次に、わざわざIgA産生細胞のような最終分化段階の細胞が炎症部位に移行する意味を調べるために、IgA産生細胞の移植実験を行うと、EAEを抑える効果がある。また、単一のバクテリアが感染した実験系で、腸内細菌が感染してIgAが腸内で分泌される場合、同じ細胞は脳内へ移行しEAEを抑えることを示している。そして、このIgA産生細胞の炎症抑制効果は、IgAをノックアウトした細胞でも見られることから、腸管内でIgA産生細胞が分化する過程で受ける刺激が揃っておれば、IgAが分泌できなくとも炎症を抑制する細胞へと分化できることを示している。

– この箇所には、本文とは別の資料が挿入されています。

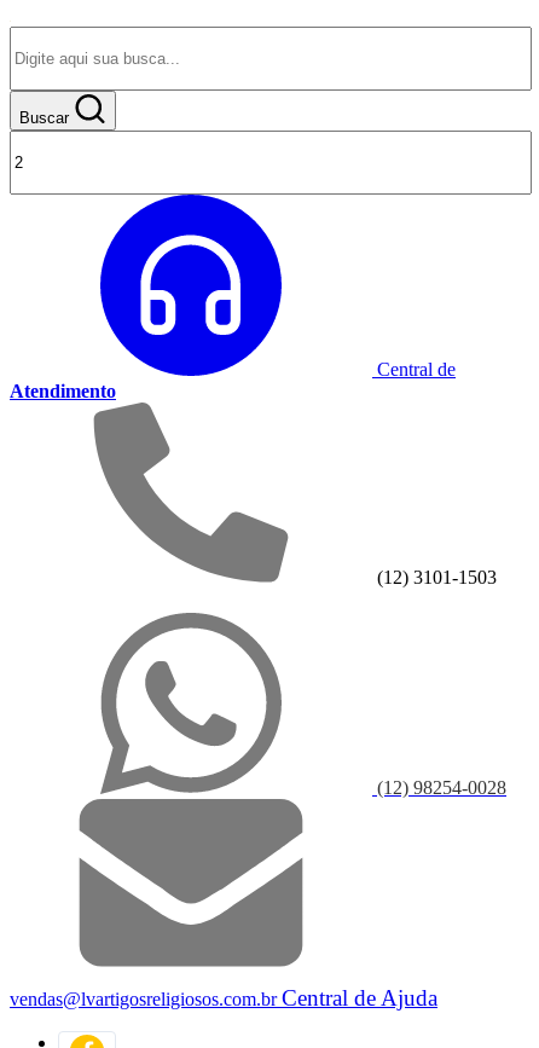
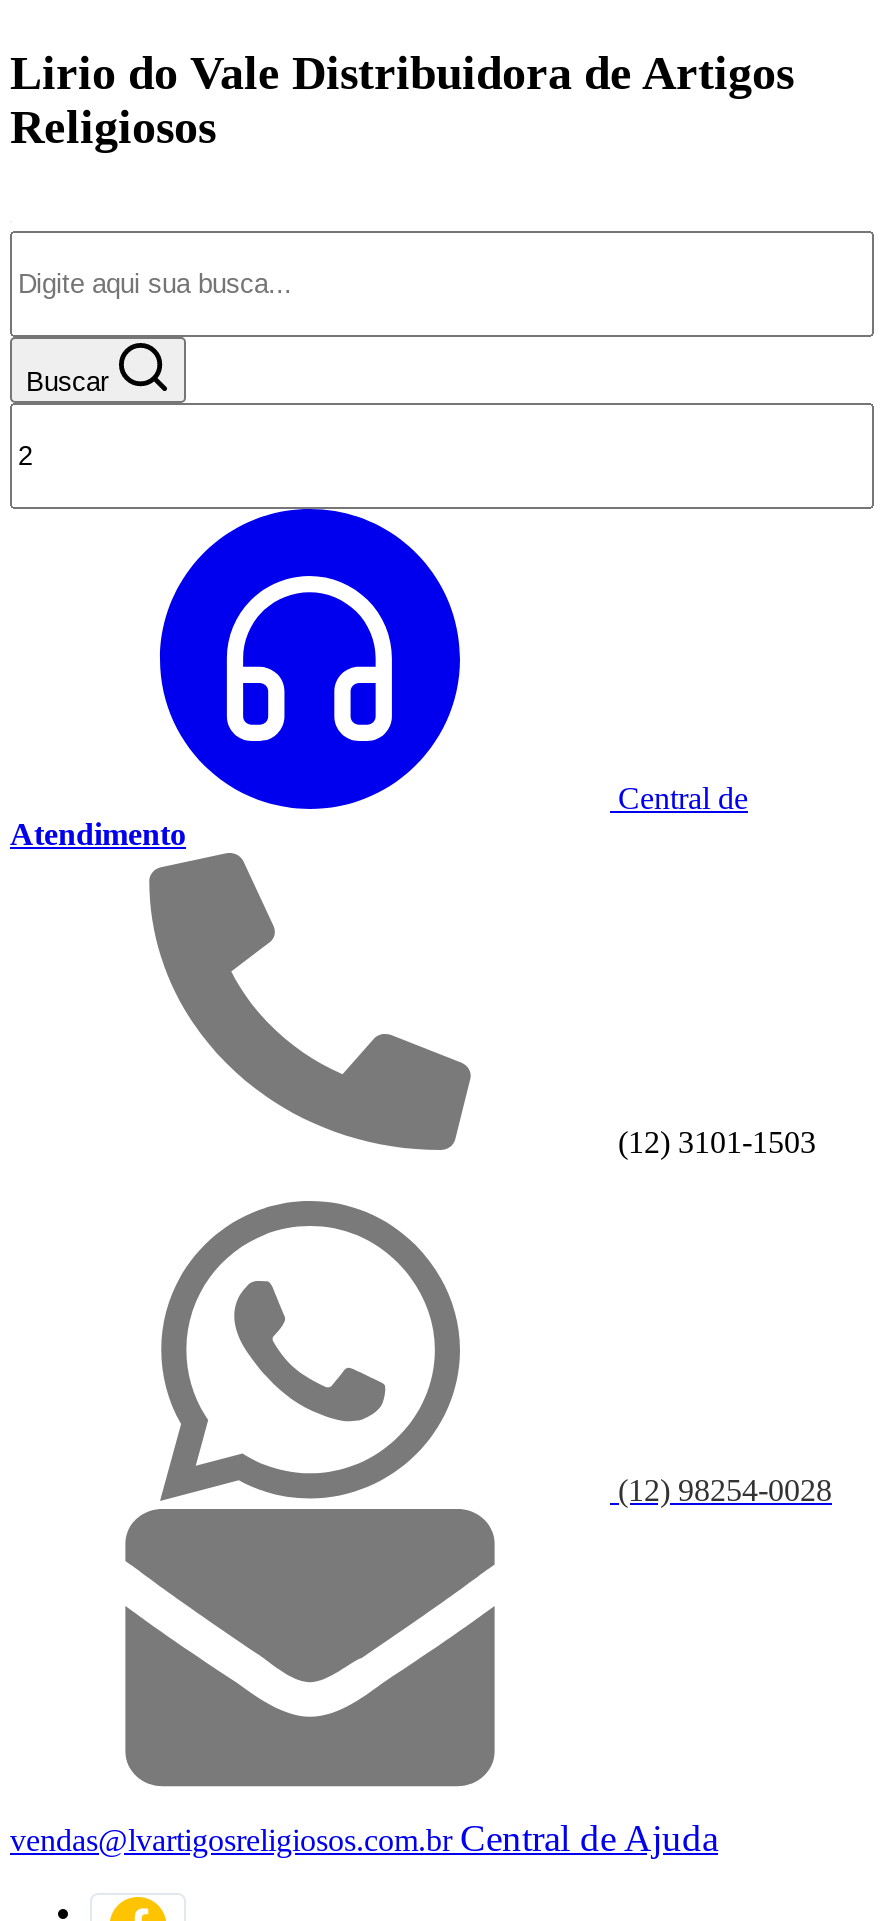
none -> [10,47,794,153] Lirio do Vale Distribuidora de Artigos | Religiosos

最後にこの分子メカニズムを調べ、IgA 産生細胞が炎症を抑制する過程にはIL-10が強く関わっていること、また炎症を抑制する細胞への分化には予想通りIgA産生細胞への分化を誘導するのに必要なBAFFシグナルが必須であることを示している。面白いことに、BAFFを異常発現させたマウスでは、最初からEAEの発症は抑えられており、これはIgA産生細胞が過剰に誘導されるためであることも示している。

以上の結果は、IgAではなく、IgA分泌細胞へと分化させるシグナルの副作用として、炎症を抑制する細胞ができて、それが脳内に移行して、脳内の自己免疫病を抑えるというシナリオを示している。意外性だけが際立った結果で、本当かという気持ちは抑えられないが、もし正しければ多発性硬化症などの細胞治療が可能になるはずだ。実際に人間でどうなのかを示す研究を進めて欲しい。